[LISTED ENTRIES — start]

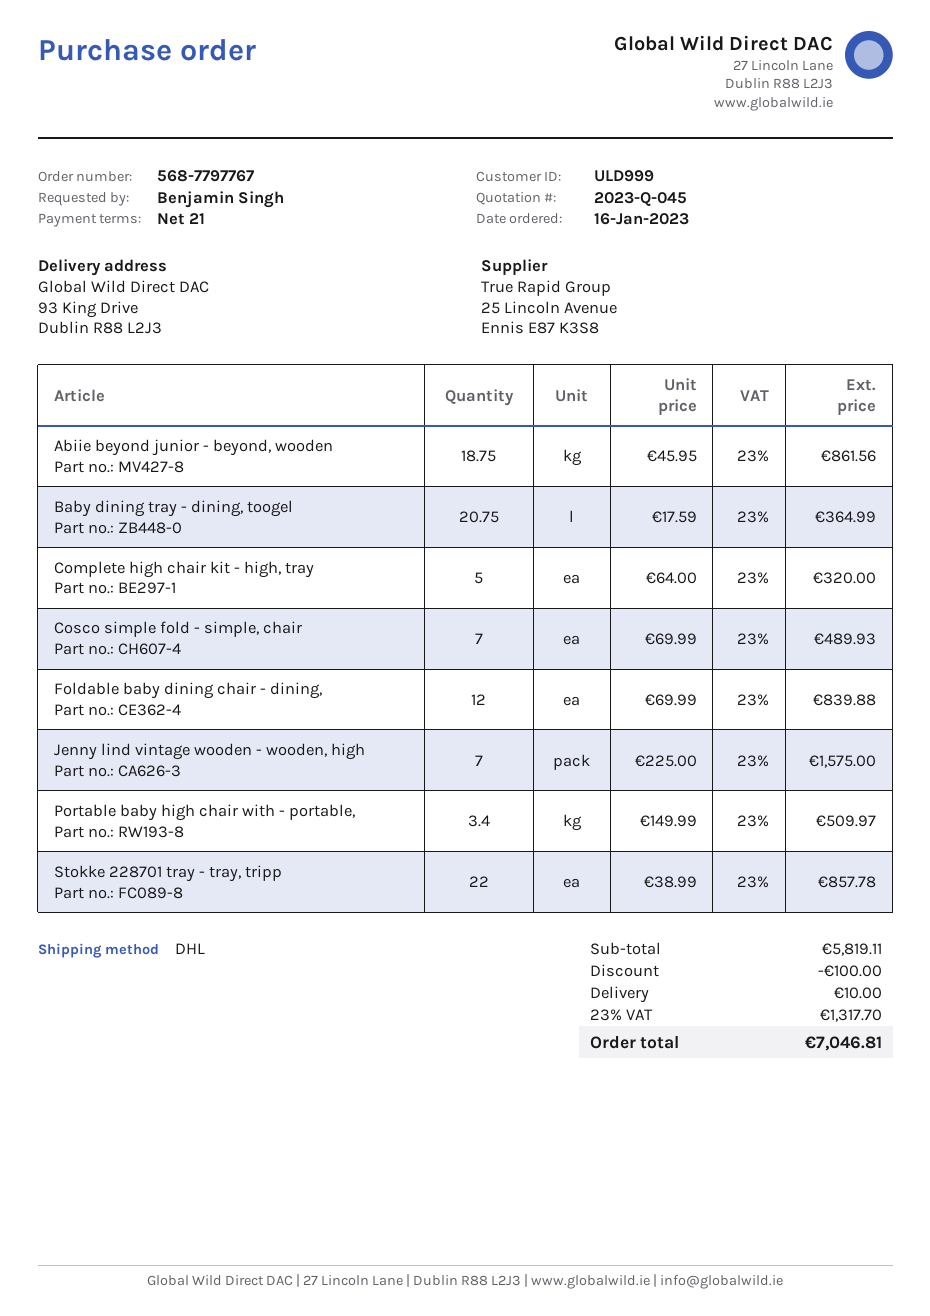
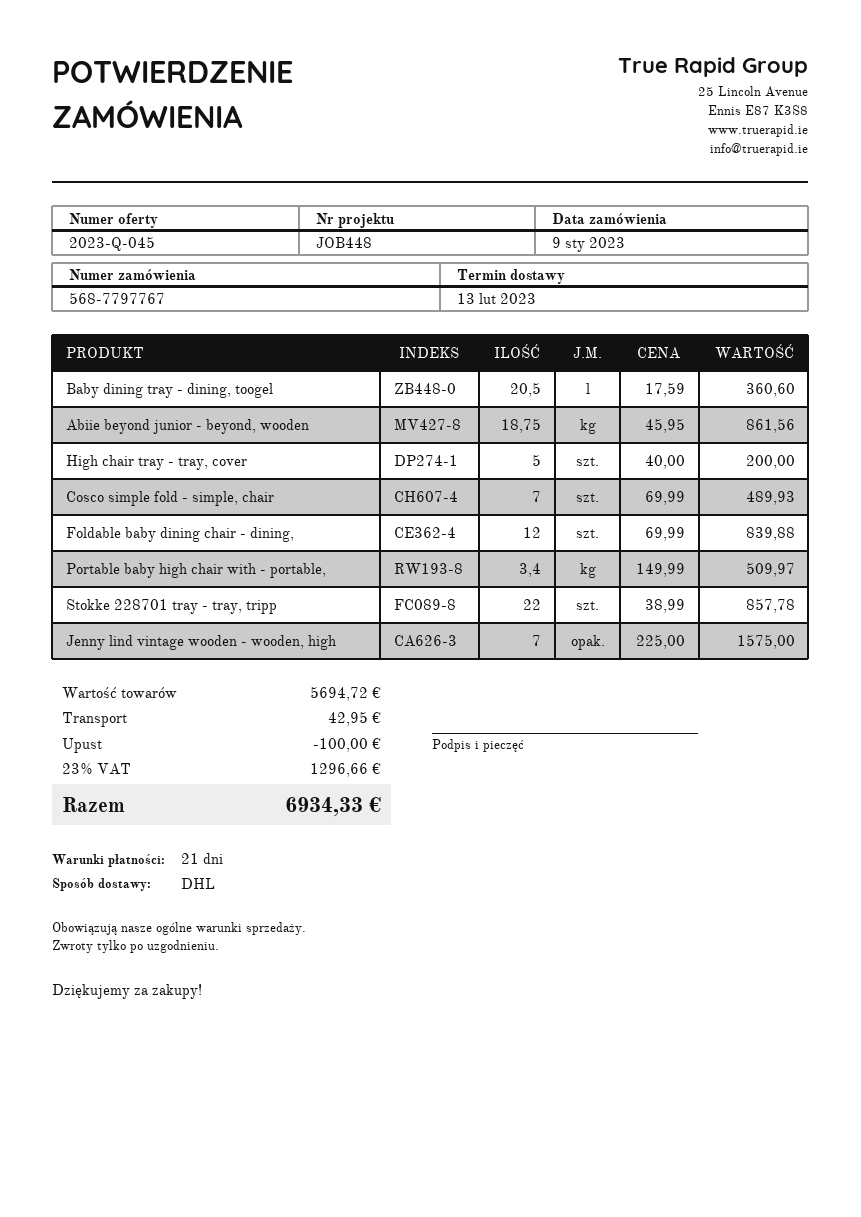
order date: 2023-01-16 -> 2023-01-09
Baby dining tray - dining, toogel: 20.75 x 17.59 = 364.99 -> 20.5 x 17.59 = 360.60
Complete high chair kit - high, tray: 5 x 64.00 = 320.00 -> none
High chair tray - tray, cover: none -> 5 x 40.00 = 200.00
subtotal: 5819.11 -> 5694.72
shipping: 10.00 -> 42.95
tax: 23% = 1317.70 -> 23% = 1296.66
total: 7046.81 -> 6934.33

[LISTED ENTRIES — finish]
[LISTED ENTRIES — start]

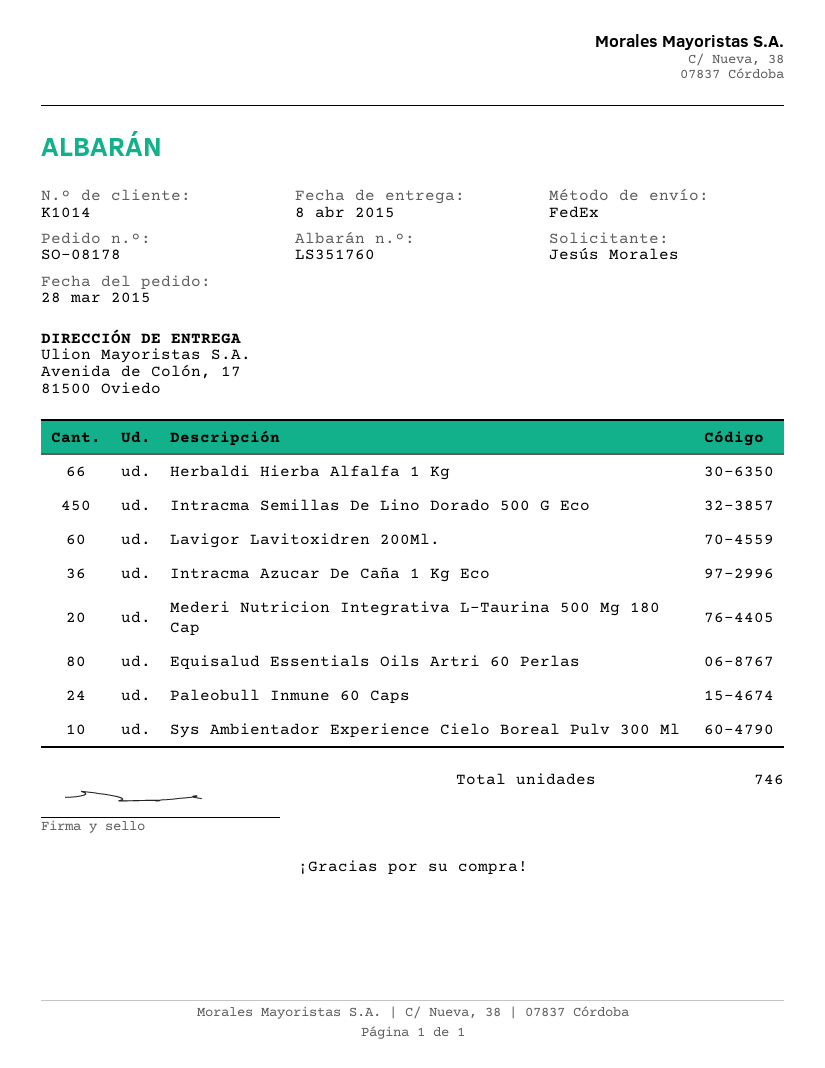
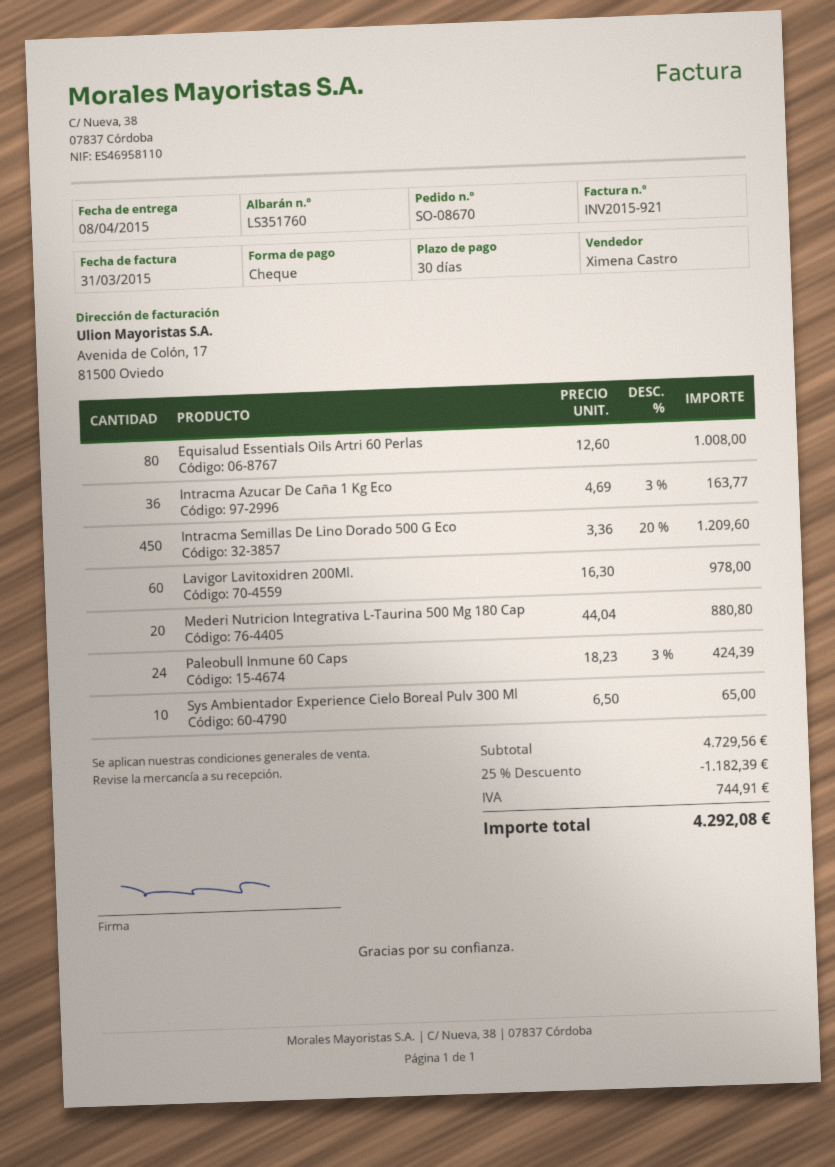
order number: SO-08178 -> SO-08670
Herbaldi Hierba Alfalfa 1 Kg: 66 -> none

[LISTED ENTRIES — finish]
[LISTED ENTRIES — start]

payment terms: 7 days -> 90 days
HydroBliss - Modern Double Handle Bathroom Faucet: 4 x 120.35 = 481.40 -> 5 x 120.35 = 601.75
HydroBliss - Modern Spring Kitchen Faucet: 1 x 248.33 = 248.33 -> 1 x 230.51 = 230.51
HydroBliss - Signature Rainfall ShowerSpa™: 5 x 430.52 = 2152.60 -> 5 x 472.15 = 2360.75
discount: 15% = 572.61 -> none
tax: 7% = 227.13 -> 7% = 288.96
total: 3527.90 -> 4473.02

[LISTED ENTRIES — finish]

Look above for the line containing "High chair tray". Output from there through the line containing "total: 7046.81 -> 6934.33", exactly and inclusively.

WRITTEN RESPONSE:
High chair tray - tray, cover: none -> 5 x 40.00 = 200.00
subtotal: 5819.11 -> 5694.72
shipping: 10.00 -> 42.95
tax: 23% = 1317.70 -> 23% = 1296.66
total: 7046.81 -> 6934.33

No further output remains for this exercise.